Content starts
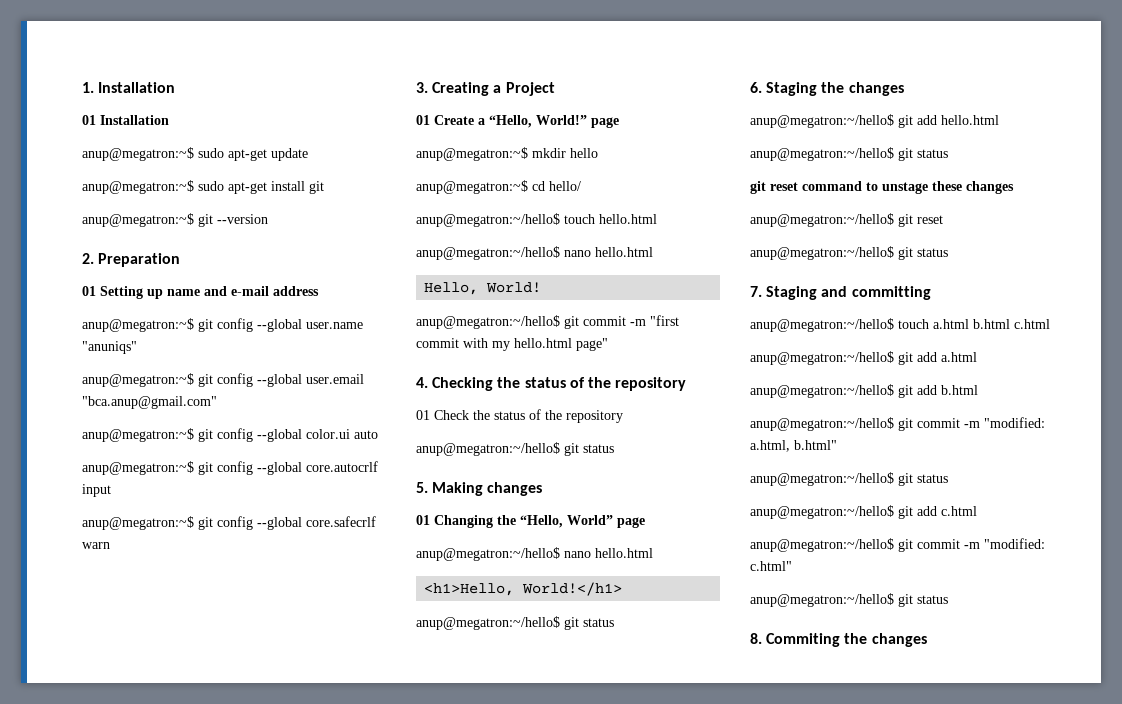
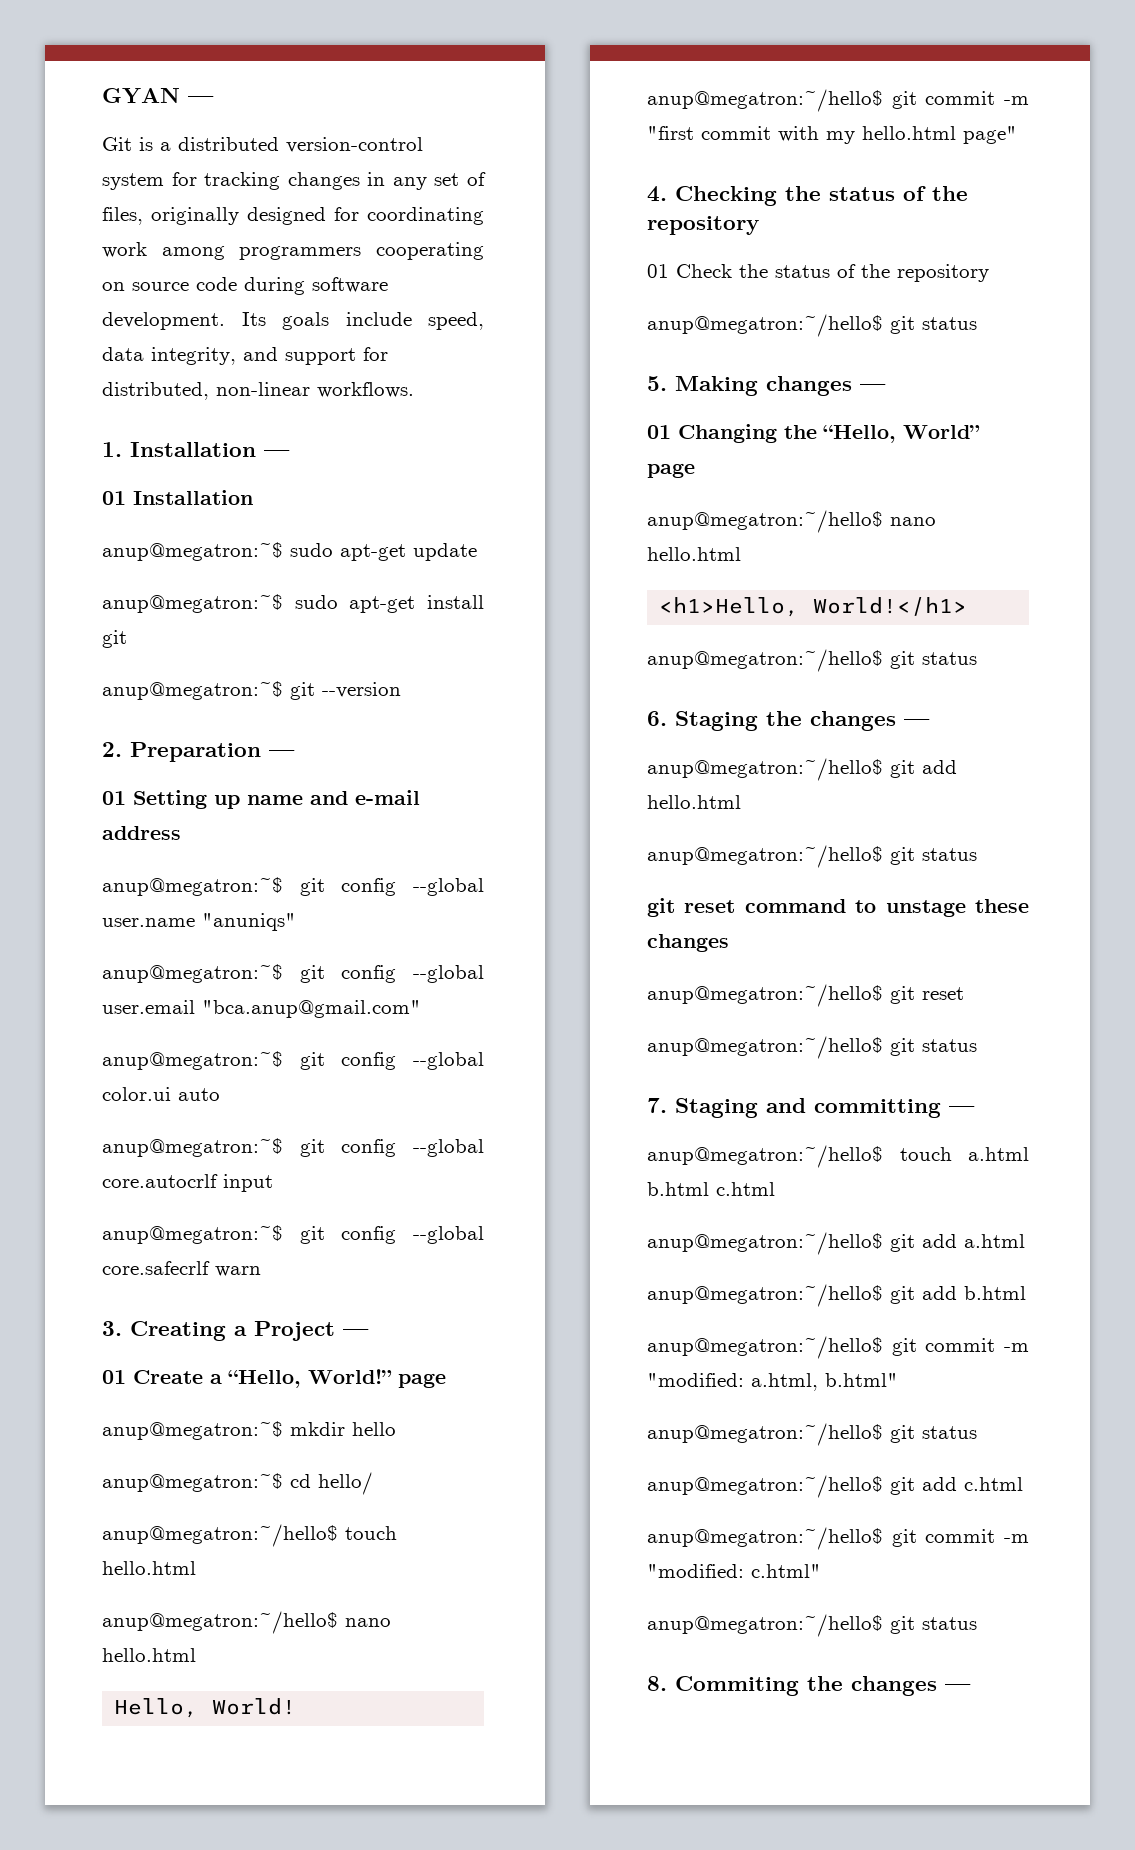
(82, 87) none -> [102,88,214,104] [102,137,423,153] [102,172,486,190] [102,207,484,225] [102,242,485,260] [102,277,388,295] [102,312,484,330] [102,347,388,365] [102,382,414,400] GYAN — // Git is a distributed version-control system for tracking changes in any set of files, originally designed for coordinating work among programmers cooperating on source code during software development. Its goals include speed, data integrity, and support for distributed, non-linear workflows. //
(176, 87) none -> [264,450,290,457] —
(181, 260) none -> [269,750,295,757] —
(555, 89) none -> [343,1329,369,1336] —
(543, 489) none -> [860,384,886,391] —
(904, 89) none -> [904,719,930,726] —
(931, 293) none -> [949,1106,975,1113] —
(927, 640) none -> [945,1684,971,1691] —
Content ends
Content starts
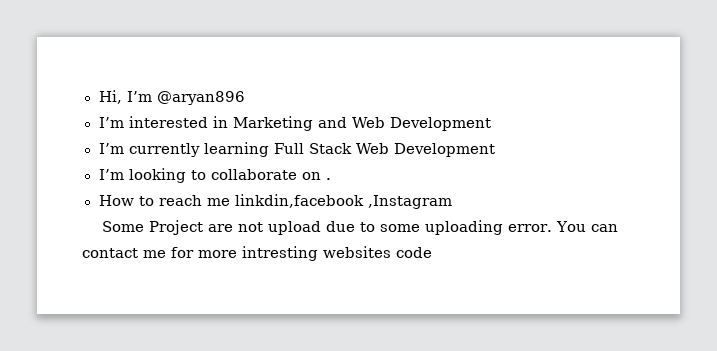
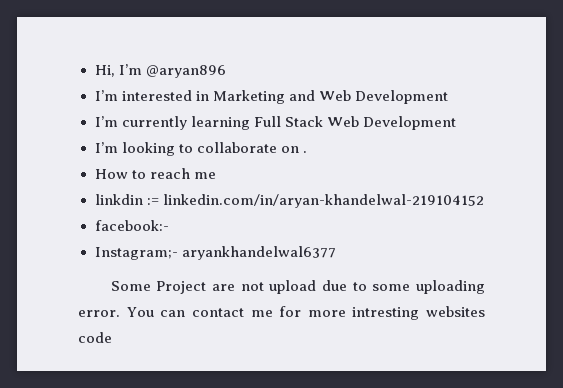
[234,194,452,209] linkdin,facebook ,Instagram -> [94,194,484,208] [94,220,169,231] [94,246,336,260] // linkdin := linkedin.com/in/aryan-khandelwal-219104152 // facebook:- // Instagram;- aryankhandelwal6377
Content ends
§ **TASK DETAILS**
Each line in the listing above that includes the word "none" needs to be copied out.

§ **TASK RESPONSE**
(82, 87) none -> [102,88,214,104] [102,137,423,153] [102,172,486,190] [102,207,484,225] [102,242,485,260] [102,277,388,295] [102,312,484,330] [102,347,388,365] [102,382,414,400] GYAN — // Git is a distributed version-control system for tracking changes in any set of files, originally designed for coordinating work among programmers cooperating on source code during software development. Its goals include speed, data integrity, and support for distributed, non-linear workflows. //
(176, 87) none -> [264,450,290,457] —
(181, 260) none -> [269,750,295,757] —
(555, 89) none -> [343,1329,369,1336] —
(543, 489) none -> [860,384,886,391] —
(904, 89) none -> [904,719,930,726] —
(931, 293) none -> [949,1106,975,1113] —
(927, 640) none -> [945,1684,971,1691] —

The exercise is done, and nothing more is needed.